Comparison is necessary to ensure that changes in the 50 women attending the intervention are due to intervention participation itself and no external influences. Questionnaires will be given to all 100 of the women pre-intervention, immediately post intervention and a final one 6 weeks later to see whether the intervention had long-lasting effects for the women who took part, and compare it to the women who did not. Positive changes to attitudes, others’ beliefs and personal control beliefs will be indicative of a successful intervention effect where behavioural intentions were acted upon. Their weight and measure of BMI on each of the three occasions will determine whether they are still obese or have excess weight – a decline would suggest that the intervention was effective in reducing obese pregnant women’s excess weight. The scores from the pedometer will be calculated on the three separate occasions to see whether both groups of women continued to be physically active. A high pedometer score would imply that more physical activity had been
practised.
The evaluation will be carried out by a health psychologist who will reach a suitable conclusion regarding the effectiveness of the intervention in getting pregnant obese women to be more physically active in their lives, and to inform and help towards designing better future interventions accordingly.

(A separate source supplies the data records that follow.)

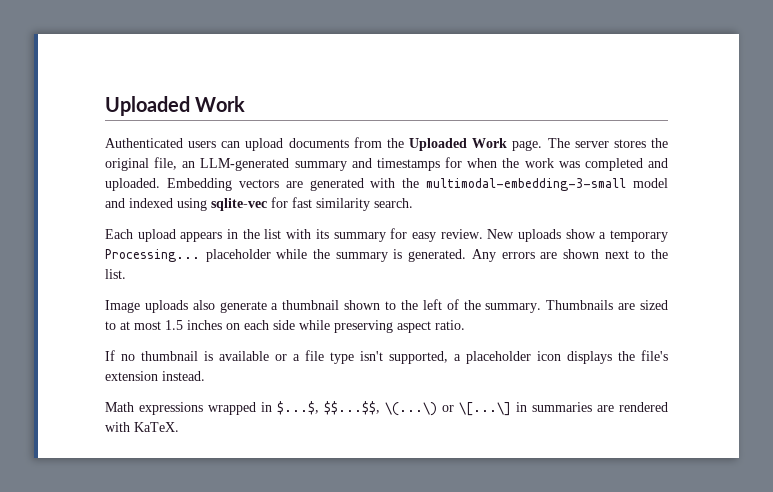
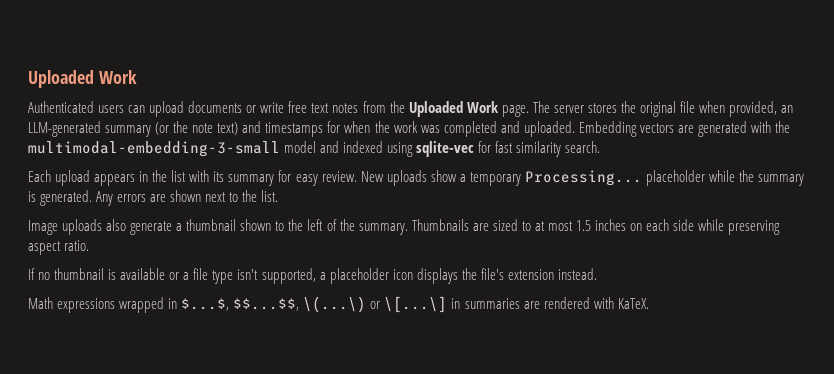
- Authenticated users can upload documents from the Uploaded Work page.
+ Authenticated users can upload documents or write free text notes from the Uploaded Work page.
- The server stores the original file, an LLM-generated summary and timestamps for when the work was completed and uploaded.
+ The server stores the original file when provided, an LLM-generated summary (or the note text) and timestamps for when the work was completed and uploaded.

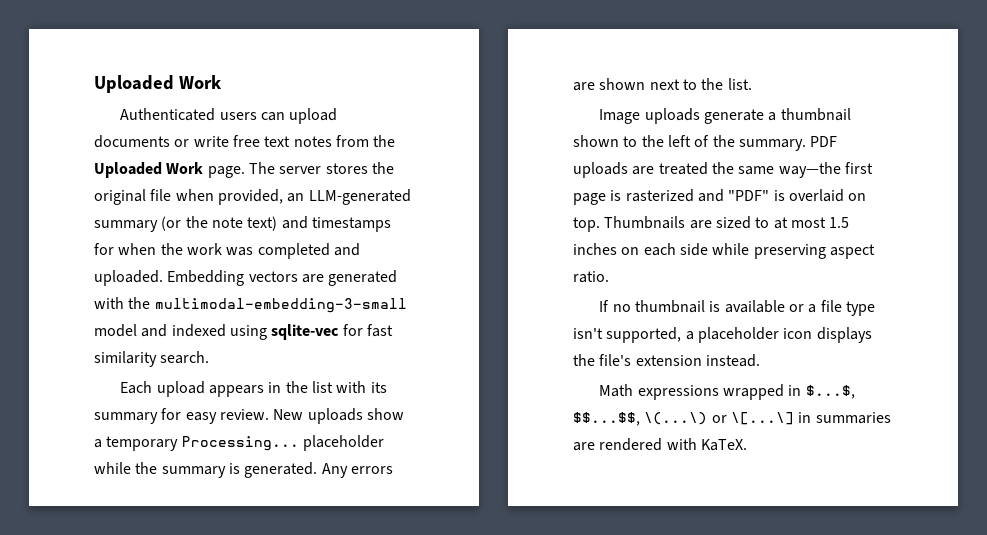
- Image uploads also generate a thumbnail shown to the left of the summary.
+ Image uploads generate a thumbnail shown to the left of the summary.
+ PDF uploads are treated the same way—the first page is rasterized and "PDF" is overlaid on top.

Some methodological issues may arise, because external factors such as dieting or stress were not controlled – but may be the cause of reduced weight post intervention rather than the intervention and engagement in physical activity itself. Future interventions can look towards implementing a design which controls for these external factors. Also some women may not have had social support from others as they may have been a single parent/orphan with no relatives; this suggests the subjective norm role of the model will not be satisfied. The intervention could have included a final measure at the 6 week follow up, to discover whether the 50 women (who attended the intervention) believed the intervention was useful, whether they were happy and what they would change/add for a future intervention.